Lots of lower class Cherokees doing it in DFW.

Apropos cancellations from the right, is there any way to get a professor in trouble for teaching about social justice instead of the content they were supposed to teach? Especially if they are assigning most of the semester grade for writing and talking about social justice, not what's in the course description? Especially if it is a required course, with no option to change sections?

Apropos cancellations from the right, is there any way to get a professor in trouble for teaching about social justice instead of the content they were supposed to teach?

This will depend on how far from the subject matter you've strayed. Class in politics, law, literature, philosophy? Probably not. Class in calculus? Almost certainly.

Especially if they are assigning most of the semester grade for writing and talking about social justice, not what's in the course description?

This certainly would strengthen the case.

Especially if it is a required course, with no option to change sections?

This probably doesn't help you much.

The first step is to talk to their supervisor, usually a Department Chair or Dean. Bring clear evidence. Explain that you have some concerns and be sure to mention that you are afraid to talk to the professor directly, because you are concerned about retaliation. If the Chair seems unsympathetic, go to the next step up (Dean or Provost, usually). If they seem unsympathetic, escalate again. If you try to escalate prematurely, you'll be sent back down ("we don't handle that directly") so you have to be able to say "I already spoke with $SUBORDINATE, they were not helpful." If you get all the way to the President, you will most likely be talking to someone who is very annoyed to have you in their office, and who will seek the quickest, most effective way to ensure that you never darken their doorstep again.

If by now the problem still has not been resolved, you have to choose between taking your lumps, and going nuclear with a social media offensive. If you're at a public school, then the next level of escalation is your state representative. If they're a Republican, they will appreciate the opportunity to get some TV time advocating for you against the tide of Woke. If they're a Democrat, your options are fewer, but not nonexistent, depending on the particulars of your case.

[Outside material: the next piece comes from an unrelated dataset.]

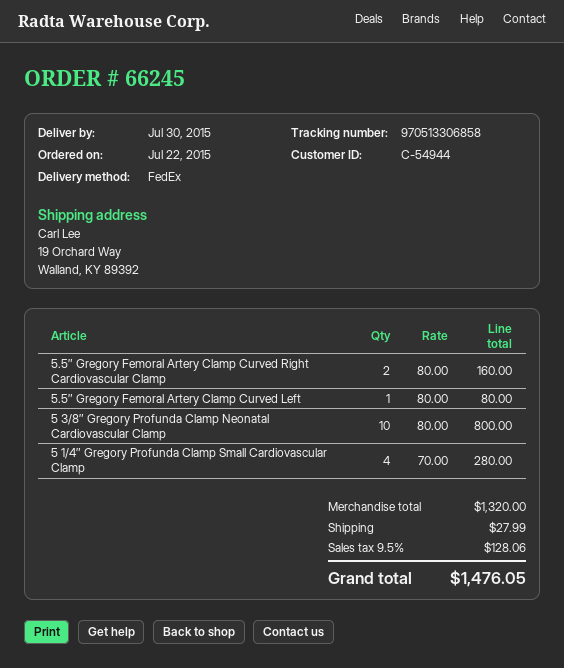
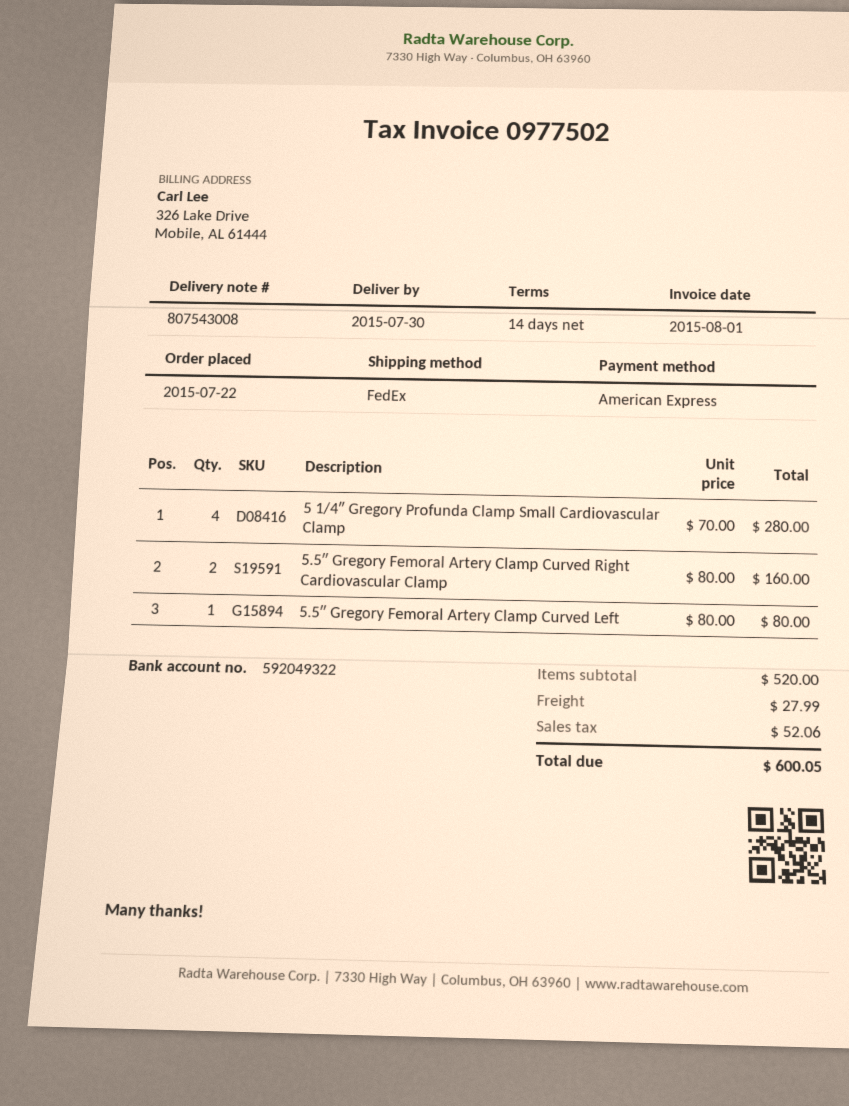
5 3/8″ Gregory Profunda Clamp Neonatal Cardiovascular Clamp: 10 x 80.00 = 800.00 -> none
subtotal: 1320.00 -> 520.00
tax: 128.06 -> 52.06
total: 1476.05 -> 600.05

(At some point it will become clear that this whole process is much, much more of a hassle for you than just giving your professors what they want. But obviously not everyone finds that sufficient deterrence.)

There's almost certainly nothing you can do, unless it's a state university in a red state with a very particular hook in the course material so sufficiently egregious an elected official or journalist can use it to rile up some sleepy boomers. Welcome to the ivory tower - it's not going to get any better.

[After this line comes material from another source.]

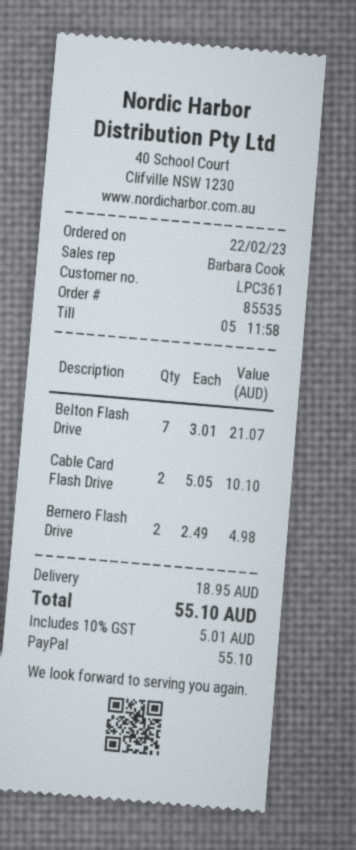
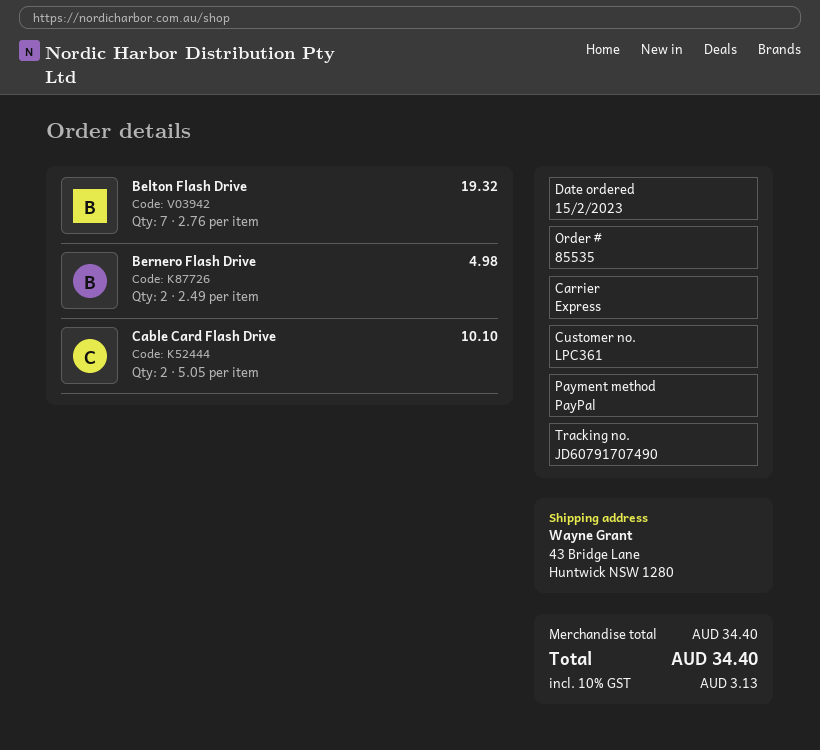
order date: 2023-02-22 -> 2023-02-15
Belton Flash Drive: 7 x 3.01 = 21.07 -> 7 x 2.76 = 19.32
shipping: 18.95 -> none
tax: 10% = 5.01 -> 10% = 3.13
total: 55.10 -> 34.40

With enough publicity you could make faculty uncomfortable, but "in trouble" based on something like a viral X post that embarrasses the school is a longshot. A publicity route requires your case to be egregious or for your case to be at one of the universities already in the hot seat. I don't recall the last time I read a story in the wild of a professor eschewing course material to make the class about themselves and their beliefs. Especially not one with severe consequences. This is common enough to border on uninteresting.

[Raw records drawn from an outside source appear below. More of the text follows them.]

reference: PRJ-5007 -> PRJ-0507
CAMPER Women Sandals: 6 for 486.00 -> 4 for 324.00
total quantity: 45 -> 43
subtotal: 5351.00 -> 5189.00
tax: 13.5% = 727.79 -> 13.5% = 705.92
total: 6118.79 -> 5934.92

If you decide you care enough, then you should start building a dossier yesterday. Syllabus, e-mails, rubrics, published learning outcomes if they exist, recorded lectures, etc. That's going to bring about any type of return for a decision to commit to the bureaucratic process. I don't think you're going to find a shortcut around a formal complaint. At the end of your effort all you might have is more uncomfortable relationship with Prof. SJ and the corrected grading accommodations. Give'em hell.

Is it English/Writing? The only vocally woke professor I had in college was for Writing. You have to write about something, so that's the easiest place for them to shoehorn in social justice BS.

Education, so same issue. (I've taken a decent number of education classes, and they were mostly at least attempting to teach according to the course description)

You live in the south, correct? Contact your elected officials and ask who to get in touch with to make a brouhaha.

The usual complain publicly on the twitter would do it, or PM someone privately from the Trump office?

Alternatively I bet the White House has a phone line you can call for unrelated matters and they might be interested in something like this or know who to kick it to. Same for certain right leaning journalistic operations like Fox.

If you are from a pro-MAGA district one of your elected representatives would potentially be interested, it is shocking how amenable house offices are to randoms.

What happened last week? I mean this literally, it's was such a deluge that I feel like I forgot significant things in it. Asking here to sanity-check.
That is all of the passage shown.